Summary of hnRNP L activities in regulation of alternative splicing. The following regulatory activities of hnRNP L are schematically represented, with hnRNP L functioning as an activator (+) or repressor (−), and using intronic or exonic C/A-rich elements (constitutive exons as blue boxes, regulated exons in yellow).
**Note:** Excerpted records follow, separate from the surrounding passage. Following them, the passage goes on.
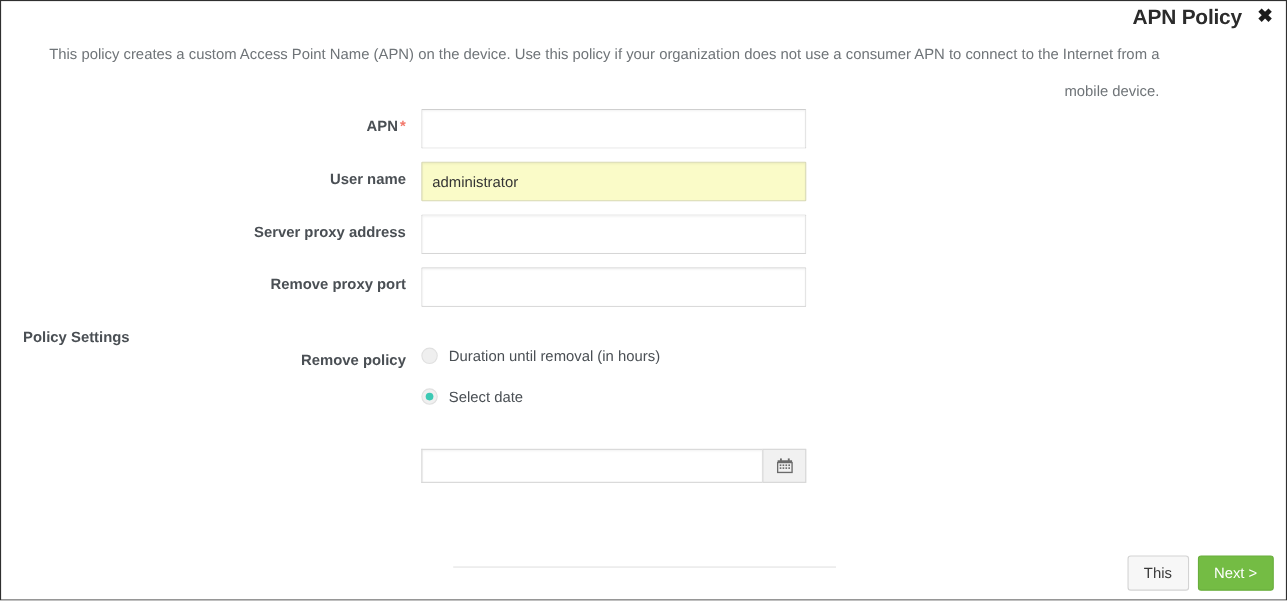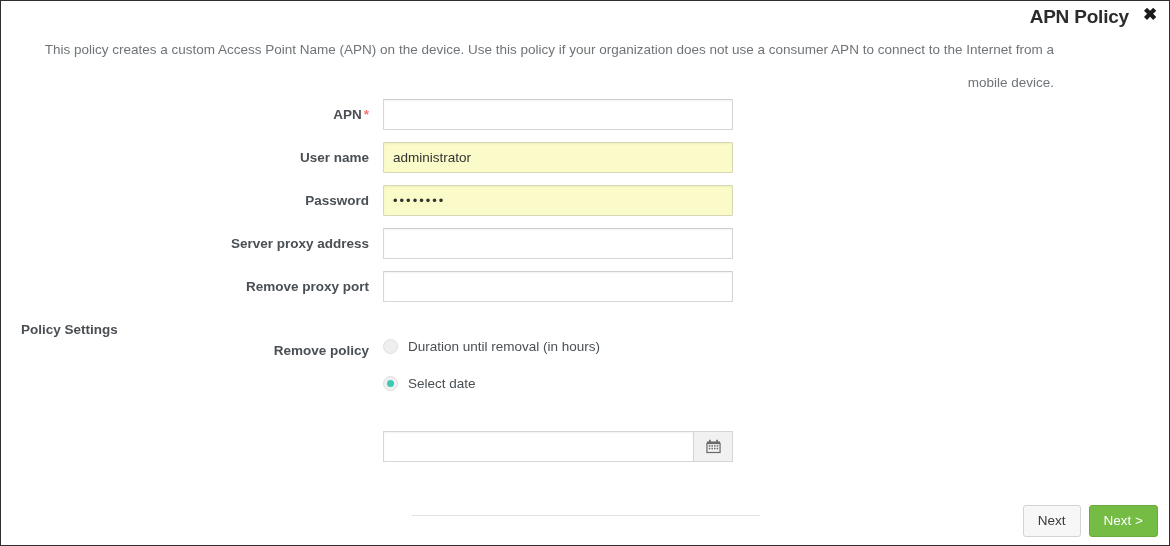"administrator" .txt-input { height: 31px -> 36px }
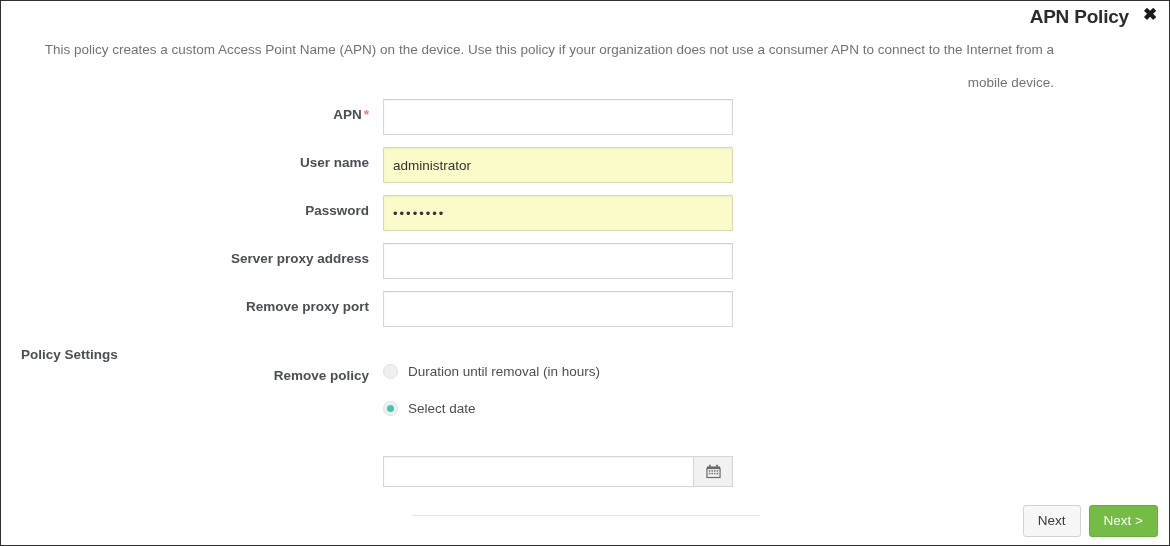"Password" div.form-row { html: <div> <div>Password</div> <div> <input> </div> </div> -> none }
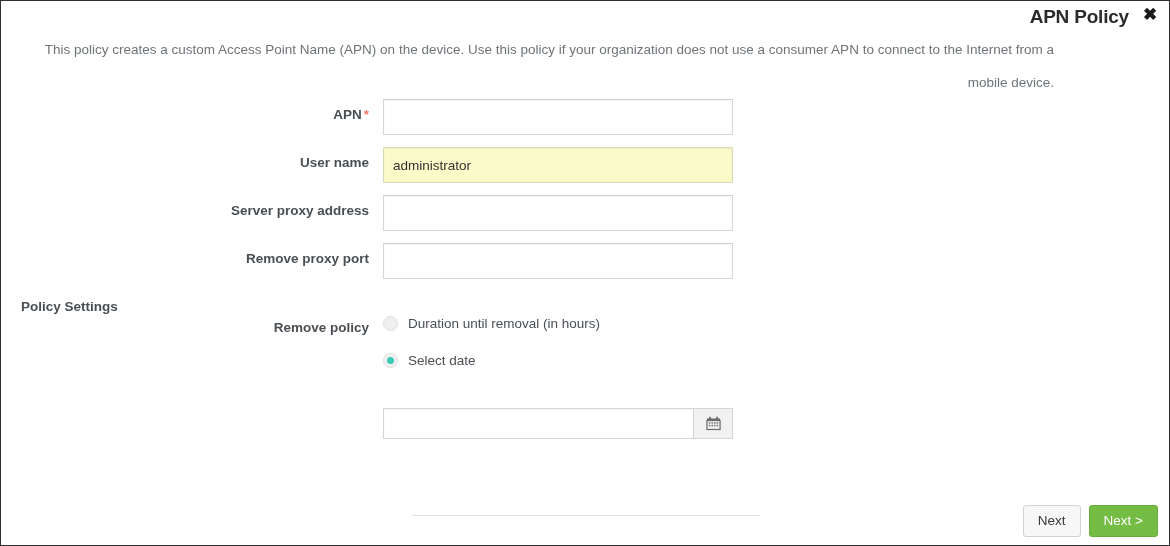"Next" button.btn { text: Next -> This }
Examples for each of these models were found in this study; additional examples are cited. (D,E) Some of these mechanisms are hypothetical, in particular, whether intronic and/or exonic elements are involved in intron retention and internal polyadenylation (see Discussion for details). (A) Determining splicing efficiency of an intron or activating inclusion of an alternative exon (hnRNP L as activator; intronic C/A-rich enhancer, sometimes in a length-dependent manner) (Hui et al. 2003a; Cheli and Kunicki 2006). (B) Skipping of cassette-type exons (hnRNP L repressor, in combination with intronic C/A-rich silencer sequences either downstream or upstream of the regulated exon) (Hui et al. 2005); (C) suppression of (multiple) alternative exons/regulation of variable exons (hnRNP L repressor; exonic silencer elements) (House and Lynch 2006); (D) intron retention (hnRNP L activator; intronic or exonic hnRNP L motifs may be involved). (E) Alternative internal polyadenylation (hnRNP L repressor; intronic or exonic hnRNP L motifs may be involved).